Adding endorectal magnetic resonance imaging to the initial clinical evaluation of men with clinically low prostate cancer risk helps assess these patients' eligibility for active surveillance, according to a recent study.
Adding endorectal magnetic resonance imaging to the initial clinical evaluation of men with clinically low prostate cancer risk helps assess these patients’ eligibility for active surveillance, according to a recent study.
Researchers from Memorial Sloan-Kettering Cancer Center, New York evaluated 388 patients who had an initial prostate biopsy performed between 1999 and 2010, had a Gleason score of 6 or less, and had a biopsy to confirm the assessment within 6 months of initial diagnosis. An endorectal MRI was performed in all patients between the initial and confirmatory biopsies.
MRI studies were interpreted by three radiologists with different levels of experience. One was a fellowship-trained radiologist who had read approximately 50 prostate MRI examinations before the study (reader 1). The second was a fellow with dedicated training in prostate imaging who had read approximately 500 prostate MRI examinations (reader 2). The third was a fellowship-trained radiologist who had interpreted more than 5,000 prostate MRI examinations (reader 3).
They each assigned a score of 1 to 5 for the presence of tumor on MRI, with 1 being definitely no tumor and 5 being definitely tumor.

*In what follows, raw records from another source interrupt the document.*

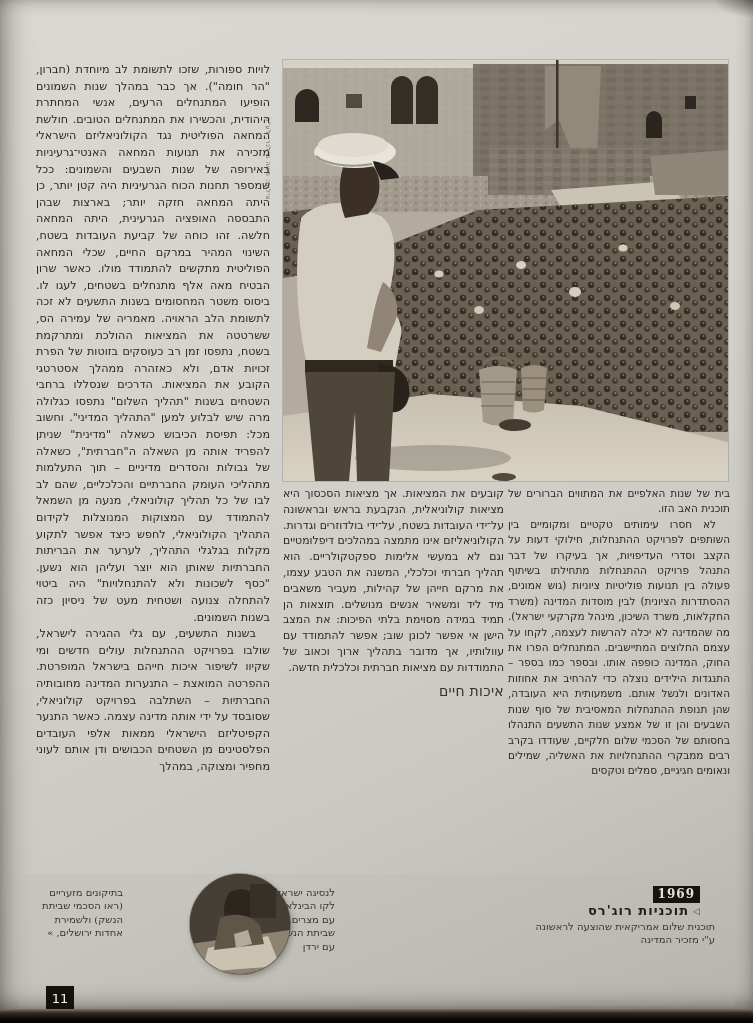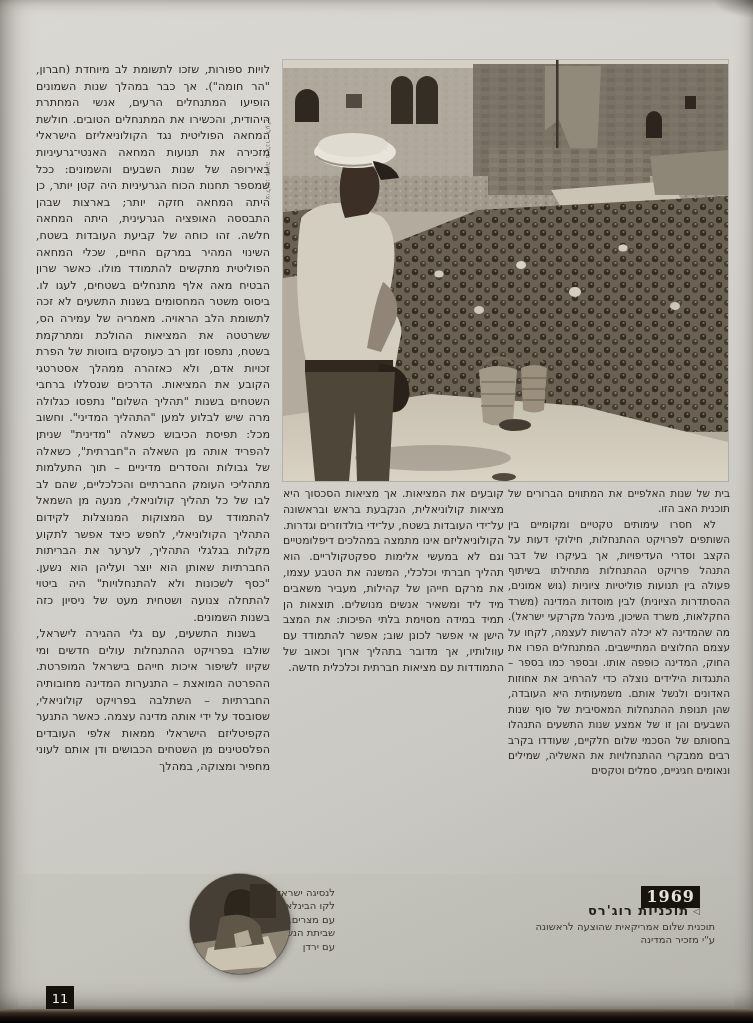--- a/index.html
+++ b/index.html
@@ -203,6 +203,7 @@
 
   <div class="col" id="col-mid" dir="rtl">
     <p>קובעים את המציאות. אך מציאות הסכסוך היא מציאות קולוניאלית, הנקבעת בראש ובראשונה על־ידי העובדות בשטח, על־ידי בולדוזרים וגדרות. הקולוניאליזם אינו מתמצה במהלכים דיפלומטיים וגם לא במעשי אלימות ספקטקולריים. הוא תהליך חברתי וכלכלי, המשנה את הטבע עצמו, את מרקם חייהן של קהילות, מעביר משאבים מיד ליד ומשאיר אנשים מנושלים. תוצאות הן תמיד במידה מסוימת בלתי הפיכות: את המצב הישן אי אפשר לכונן שוב; אפשר להתמודד עם עוולותיו, אך מדובר בתהליך ארוך וכאוב של התמודדות עם מציאות חברתית וכלכלית חדשה.</p>
+    <div class="subhead">איכות חיים</div>
   </div>
 
   <div class="col" id="col-right" dir="rtl">

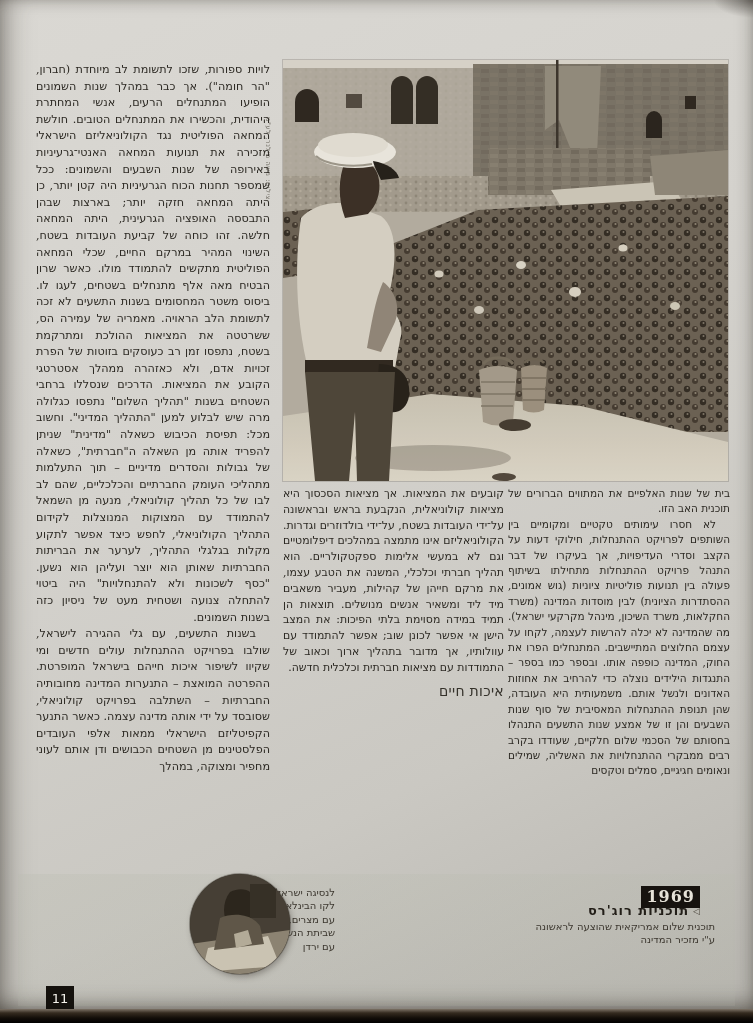--- a/index.html
+++ b/index.html
@@ -222,6 +222,7 @@
       <span>לנסיגה ישראלית לקו הבינלאומי עם מצרים, לקו שביתת</span>
       <span>הנשק עם ירדן</span>
     </div>
+    <div class="tl-text" id="tl-col4" dir="rtl">בתיקונים מזעריים (ראו הסכמי שביתת הנשק) ולשמירת אחדות ירושלים, »</div>
 
     <div class="tl-circle">
       <svg width="100" height="100" viewBox="0 0 100 100">

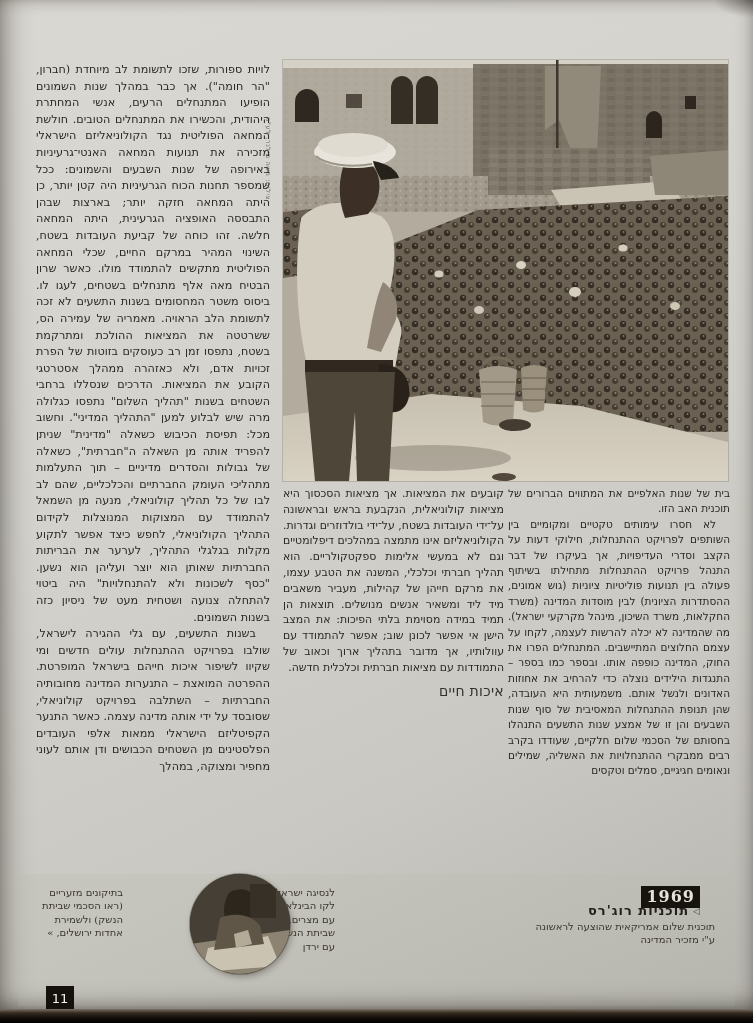--- a/index.html
+++ b/index.html
@@ -59,7 +59,7 @@
     position:absolute;right:35px;top:12px;
     background:#17130f;color:#e6e2d8;
     font-family:"DejaVu Serif",serif;font-weight:bold;
-    font-size:16px;padding:1px 5px 2px;letter-spacing:1px;
+    font-size:12px;padding:1px 5px 2px;letter-spacing:1px;
   }
   .tl-title-row{
     position:absolute;right:35px;top:29px;direction:rtl;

On confirmatory biopsy, Gleason scores were upgraded in 79 cases (20%). Patients with higher MRI scores were more likely to have disease upgraded on confirmatory biopsy. An MRI score of 2 or less was highly associated with low-risk features on confirmatory biopsy. Agreement on MRI scores was substantial between readers 2 and 3, but only fair between reader 1 and readers 2 and 3.
"These results suggest that MRI of the prostate, if read by radiologists with appropriate training and experience, could help determine active surveillance eligibility and obviate the need for confirmatory biopsy in substantial numbers of patients," said lead investigator Hebert Alberto Vargas, MD, whose group’s results were published online in the Journal of Urology (Sept. 26, 2012).
In an online editorial in the same issue of the journal, Guillaume Ploussard, MD, PhD, of the CHU Saint-Louis, APHP, Paris, noted, "MRI might help to limit the risk of biopsy under grading. In cases of normal signal in the whole gland, the patient might be reassured and re-biopsy delayed. In cases of a suspicious nodule, re-biopsy would be better justified, and biopsy cores could target suspicious zones."